Os números que me atingem 20/04/2018

Edu Carvalho

92% dos moradores do Rio de Janeiro que foram entrevistados têm medo de bala perdida, e é neste momento que sou atingido. Atingido porque estou inserido nos 30% daqueles que ficaram no meio de tiroteios. Eu, Dona Lúcia, Edson, Barrão, Luísa com seus sete anos e outros tantos. Sou atingido, sobretudo, porque não banalizo o ato, muito menos a dor. Não podia ser assim, ou ao menos não era. O cano da arma tinha que estar apontado para a favela?
Enquanto escrevo este texto, escuto tiros sendo disparados. Mais uma vez, sou atingido. Talvez porque parto de um local onde mesmo depois de terem sido tomadas medidas como aumento de efetivo, ou simplesmente a continuidade
dos trabalhos da Polícia Militar, não se obteve bons resultados.

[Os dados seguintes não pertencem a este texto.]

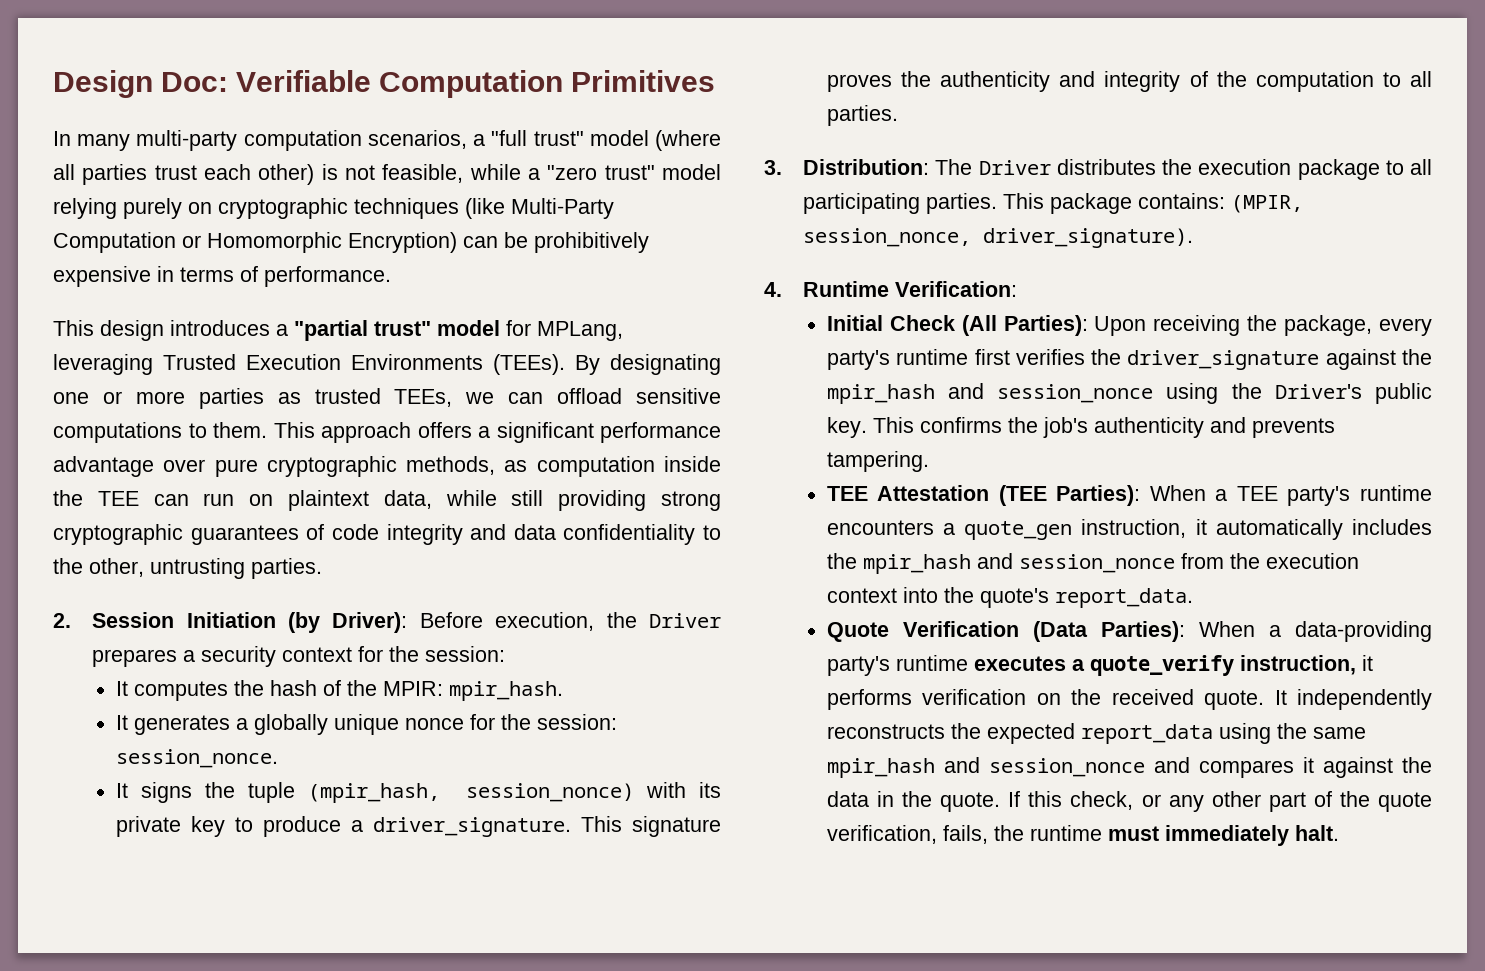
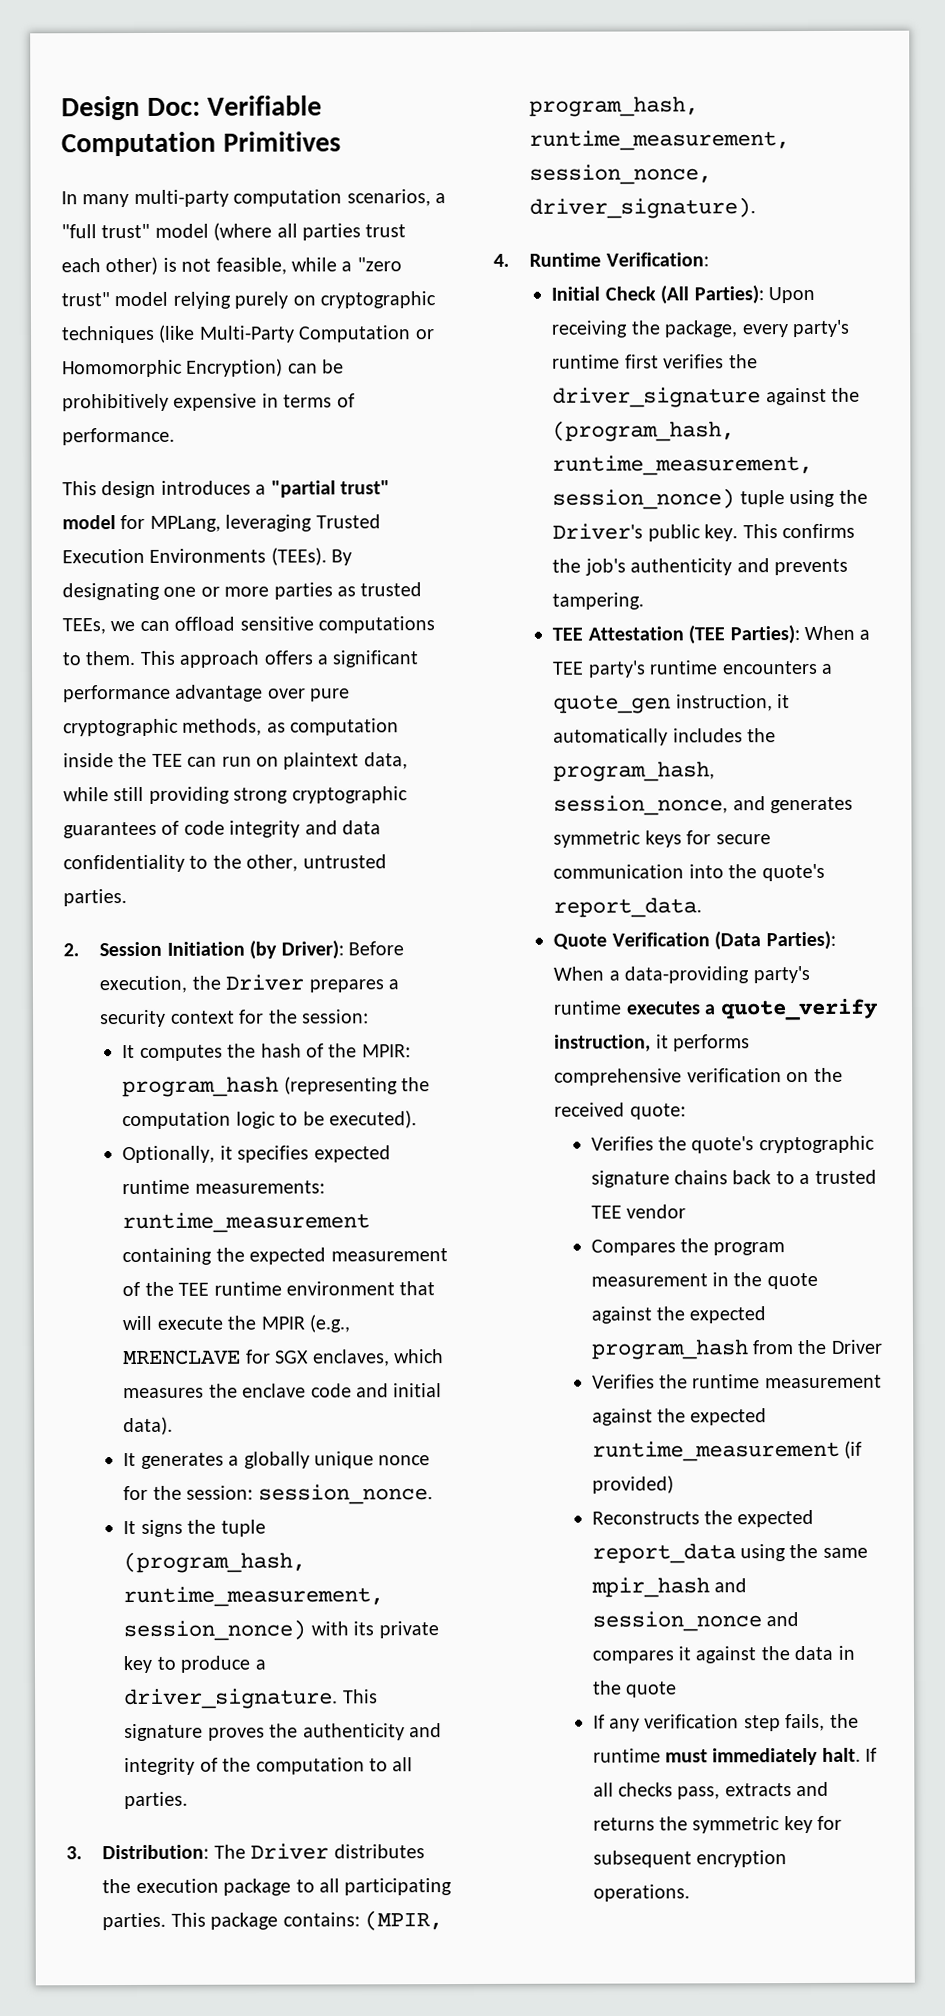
- This approach offers a significant performance advantage over pure cryptographic methods, as computation inside the TEE can run on plaintext data, while still providing strong cryptographic guarantees of code integrity and data confidentiality to the other, untrusting parties.
+ This approach offers a significant performance advantage over pure cryptographic methods, as computation inside the TEE can run on plaintext data, while still providing strong cryptographic guarantees of code integrity and data confidentiality to the other, untrusted parties.
- It computes the hash of the MPIR: mpir_hash.
+ It computes the hash of the MPIR: program_hash (representing the computation logic to be executed).
+ Optionally, it specifies expected runtime measurements: runtime_measurement containing the expected measurement of the TEE runtime environment that will execute the MPIR (e.g., MRENCLAVE for SGX enclaves, which measures the enclave code and initial data).
- It signs the tuple (mpir_hash, session_nonce) with its private key to produce a driver_signature.
+ It signs the tuple (program_hash, runtime_measurement, session_nonce) with its private key to produce a driver_signature.
- This package contains: (MPIR, session_nonce, driver_signature).
+ This package contains: (MPIR, program_hash, runtime_measurement, session_nonce, driver_signature).
- Initial Check (All Parties): Upon receiving the package, every party's runtime first verifies the driver_signature against the mpir_hash and session_nonce using the Driver's public key.
+ Initial Check (All Parties): Upon receiving the package, every party's runtime first verifies the driver_signature against the (program_hash, runtime_measurement, session_nonce) tuple using the Driver's public key.
- TEE Attestation (TEE Parties): When a TEE party's runtime encounters a quote_gen instruction, it automatically includes the mpir_hash and session_nonce from the execution context into the quote's report_data.
+ TEE Attestation (TEE Parties): When a TEE party's runtime encounters a quote_gen instruction, it automatically includes the program_hash, session_nonce, and generates symmetric keys for secure communication into the quote's report_data.
- Quote Verification (Data Parties): When a data-providing party's runtime executes a quote_verify instruction, it performs verification on the received quote. It independently reconstructs the expected report_data using the same mpir_hash and session_nonce and compares it against the data in the quote. If this check, or any other part of the quote verification, fails, the runtime must immediately halt.
+ Quote Verification (Data Parties): When a data-providing party's runtime executes a quote_verify instruction, it performs comprehensive verification on the received quote:
+ Verifies the quote's cryptographic signature chains back to a trusted TEE vendor
+ Compares the program measurement in the quote against the expected program_hash from the Driver
+ Verifies the runtime measurement against the expected runtime_measurement (if provided)
+ Reconstructs the expected report_data using the same mpir_hash and session_nonce and compares it against the data in the quote
+ If any verification step fails, the runtime must immediately halt.
+ If all checks pass, extracts and returns the symmetric key for subsequent encryption operations.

Me atingiu também quando me confrontei com todos os dados disponibilizados nesta pesquisa. Eu não sei se você leitor conseguirá entender, mas é difícil conceber que uma realidade da qual você vive pode um dia ser quantificada, ser transformada em números. E que na real, são pessoas.

E que fossem notados. Ao menos era o que toda a favela gostaria que acontecesse. Que esses números fossem nomes, sobrenomes, RGs. Que não fossem esquecidos, ou que apenas não virassem simplesmente 8% de vítimas de balas
perdidas. Vidas perdidas. Vidas desperdiçadas.

Vidas que se cruzam pela Cachopa, Rua 2 ou Via Ápia, todas localidades da Rocinha. Que circulam pelo Alemão, Acari, Cidade de Deus, Cantagalo, Mangueira e Baixada. Vidas que no fim, viram dados.

Eu tenho medo de ser alvo. Ou melhor, probabilidade. Eu ainda não fui, e não, não é por sorte. Mas o filho da Joana, vizinha de baixo, foi, em setembro do ano passado. O Jonatha tinha 19 anos, mesma idade que a minha. Desde então, o medo convive comigo diariamente. De certa forma, fui atingido.

Quero viver, conhecer outros jovens de diferentes faixas etárias. E também adultos – homens, mulheres, todxs. Quero que haja integração, para além da mobilidade, com aqueles que moram em bairros nobres.

Quero que a cidade volte. Que não tenhamos mais que quantificar que 6% da população foi violentada pela Polícia Militar e que deste percentual, 4% são mulheres.

Que a educação seja o maior instrumento disponível e possível na mão de qualquer pessoa. É essa força transformadora com a qual quero ser atingido, sempre. E que o preconceito diminua.

Quero, sobretudo, que a esperança daqueles que moram nas favelas não esmoreça. Que consigamos superar esses episódios, e que a paz seja um tanto possível. Para mim, para você, para todxs. Só sei que eu acredito no menino e é no menino, que vejo a força da fé.


Edu Carvalho é repórter do site FaveladaRocinha.com.